• Problem requirements: Whenever the string "margin" turns up in a line below, that line should be copied.

********************

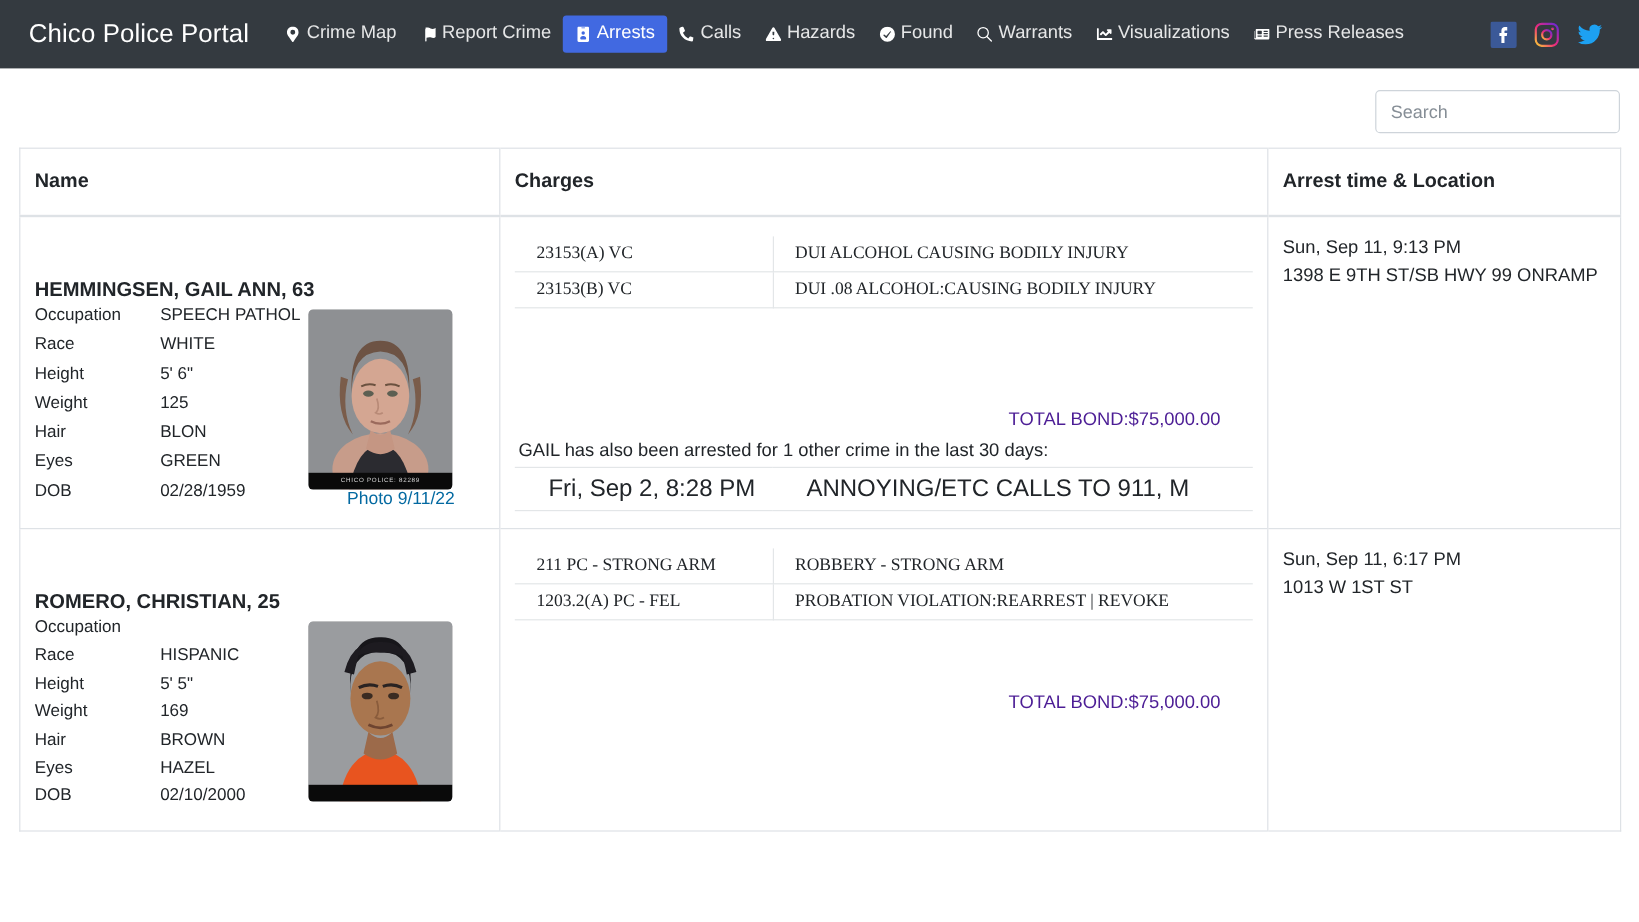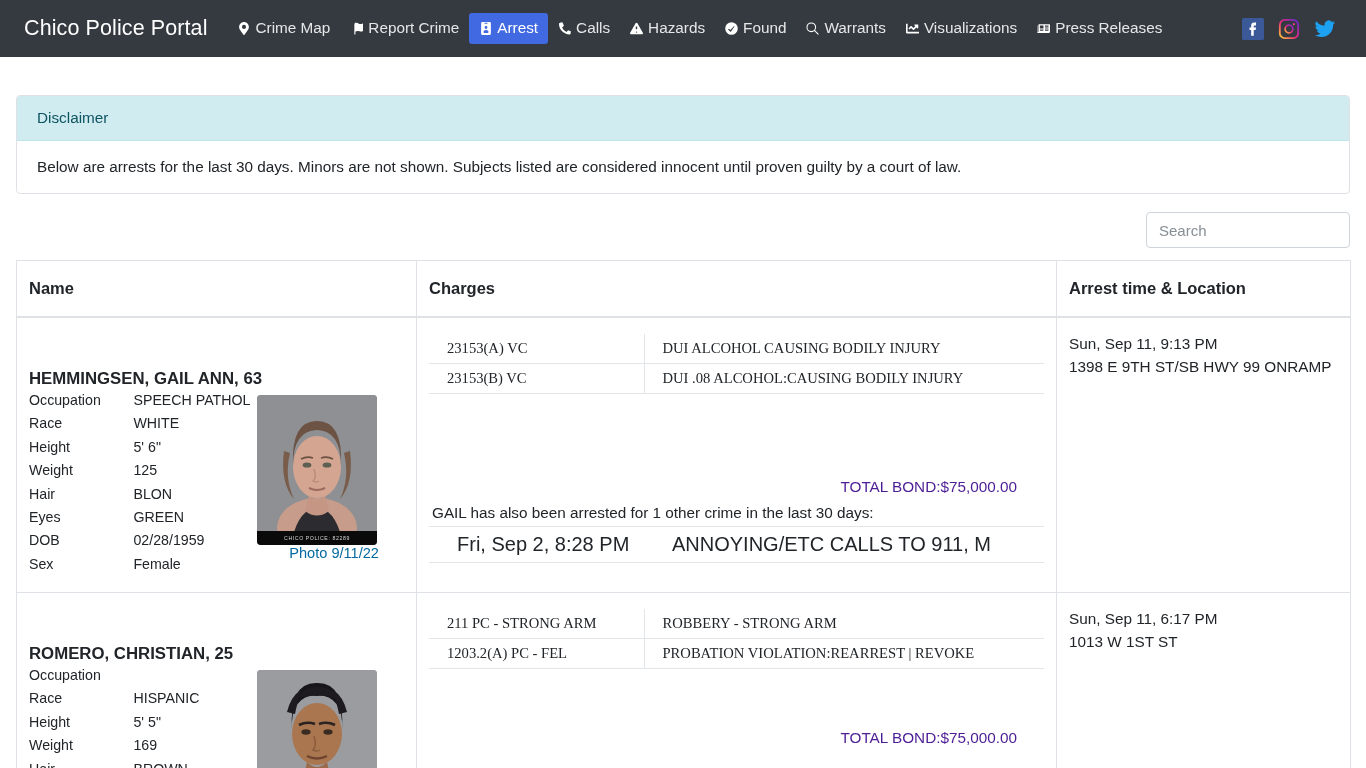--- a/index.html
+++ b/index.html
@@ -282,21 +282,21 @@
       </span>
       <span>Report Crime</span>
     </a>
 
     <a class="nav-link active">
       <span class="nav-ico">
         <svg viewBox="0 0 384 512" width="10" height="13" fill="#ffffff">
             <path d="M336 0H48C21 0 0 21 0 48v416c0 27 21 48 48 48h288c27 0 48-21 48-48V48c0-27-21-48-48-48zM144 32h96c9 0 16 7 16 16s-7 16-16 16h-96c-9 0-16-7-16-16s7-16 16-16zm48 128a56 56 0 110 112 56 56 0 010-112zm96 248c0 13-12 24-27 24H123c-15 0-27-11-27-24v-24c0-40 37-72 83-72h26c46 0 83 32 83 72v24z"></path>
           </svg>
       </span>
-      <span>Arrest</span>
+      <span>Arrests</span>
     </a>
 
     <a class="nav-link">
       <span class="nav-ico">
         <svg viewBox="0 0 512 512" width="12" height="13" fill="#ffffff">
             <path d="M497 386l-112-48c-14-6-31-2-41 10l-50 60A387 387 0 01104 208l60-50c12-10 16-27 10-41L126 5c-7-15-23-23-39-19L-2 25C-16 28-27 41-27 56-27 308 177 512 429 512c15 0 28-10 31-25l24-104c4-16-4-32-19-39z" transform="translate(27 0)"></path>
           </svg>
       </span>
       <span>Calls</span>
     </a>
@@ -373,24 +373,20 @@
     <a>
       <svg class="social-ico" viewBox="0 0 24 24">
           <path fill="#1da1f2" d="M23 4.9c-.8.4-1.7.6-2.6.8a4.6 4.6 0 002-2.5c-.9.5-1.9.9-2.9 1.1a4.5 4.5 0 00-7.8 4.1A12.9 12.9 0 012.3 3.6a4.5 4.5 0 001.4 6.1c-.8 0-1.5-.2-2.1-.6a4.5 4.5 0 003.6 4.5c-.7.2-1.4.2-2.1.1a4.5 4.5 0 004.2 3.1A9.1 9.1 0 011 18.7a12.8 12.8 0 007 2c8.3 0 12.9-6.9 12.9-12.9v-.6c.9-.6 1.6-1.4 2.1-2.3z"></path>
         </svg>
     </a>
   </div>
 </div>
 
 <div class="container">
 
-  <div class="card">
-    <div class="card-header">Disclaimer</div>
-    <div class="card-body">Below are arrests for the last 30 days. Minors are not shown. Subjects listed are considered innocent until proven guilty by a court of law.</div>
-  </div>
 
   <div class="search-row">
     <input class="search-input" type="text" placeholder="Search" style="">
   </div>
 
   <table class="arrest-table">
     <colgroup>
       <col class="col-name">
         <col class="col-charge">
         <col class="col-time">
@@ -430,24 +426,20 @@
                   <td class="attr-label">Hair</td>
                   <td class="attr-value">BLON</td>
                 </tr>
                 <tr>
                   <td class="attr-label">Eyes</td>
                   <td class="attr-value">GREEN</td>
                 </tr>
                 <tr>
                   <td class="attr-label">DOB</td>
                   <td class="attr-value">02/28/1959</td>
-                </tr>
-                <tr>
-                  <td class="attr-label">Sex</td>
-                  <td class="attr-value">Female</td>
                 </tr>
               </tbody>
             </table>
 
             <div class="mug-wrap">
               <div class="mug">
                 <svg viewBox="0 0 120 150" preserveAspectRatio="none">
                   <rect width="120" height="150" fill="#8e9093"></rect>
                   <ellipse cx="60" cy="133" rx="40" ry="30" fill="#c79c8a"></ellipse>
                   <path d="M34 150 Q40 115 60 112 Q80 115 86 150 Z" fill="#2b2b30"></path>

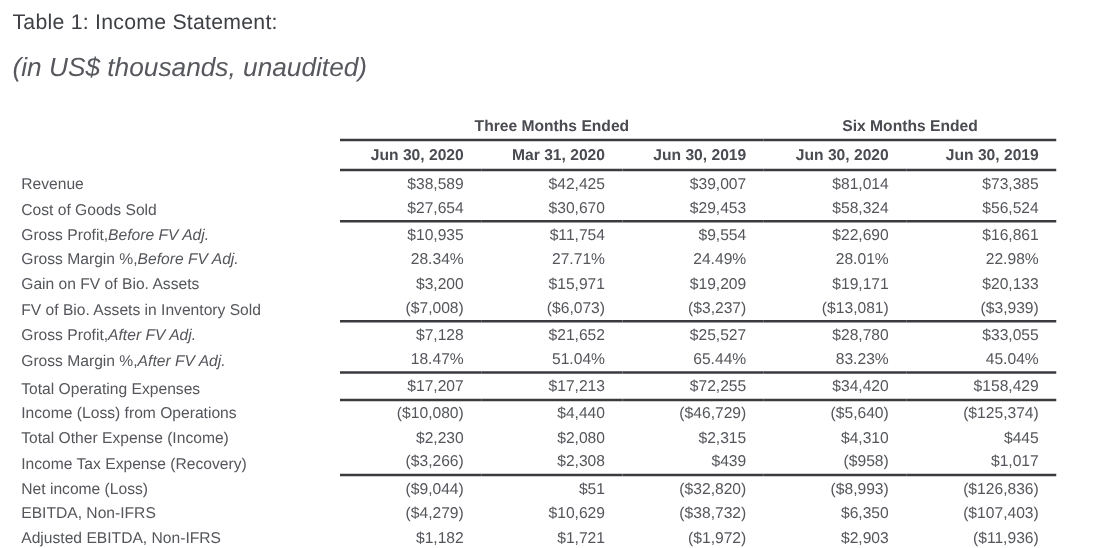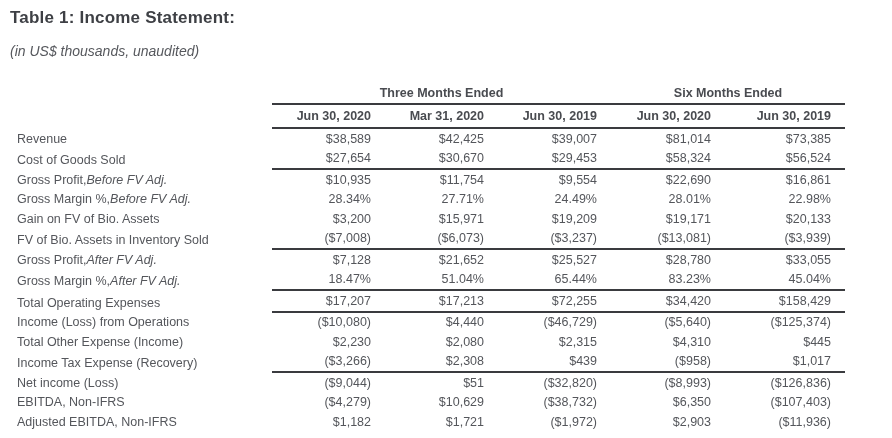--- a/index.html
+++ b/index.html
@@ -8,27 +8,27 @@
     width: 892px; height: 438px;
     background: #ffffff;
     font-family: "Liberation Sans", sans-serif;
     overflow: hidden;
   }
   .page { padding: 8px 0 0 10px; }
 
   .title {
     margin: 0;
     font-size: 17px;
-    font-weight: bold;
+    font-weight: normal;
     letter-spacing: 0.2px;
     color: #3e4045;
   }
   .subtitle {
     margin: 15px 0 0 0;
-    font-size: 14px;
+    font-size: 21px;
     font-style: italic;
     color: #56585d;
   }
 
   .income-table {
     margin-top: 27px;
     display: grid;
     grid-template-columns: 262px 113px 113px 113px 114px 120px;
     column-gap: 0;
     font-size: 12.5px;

********************

• Your response:
     margin: 0;
     margin: 15px 0 0 0;
     margin-top: 27px;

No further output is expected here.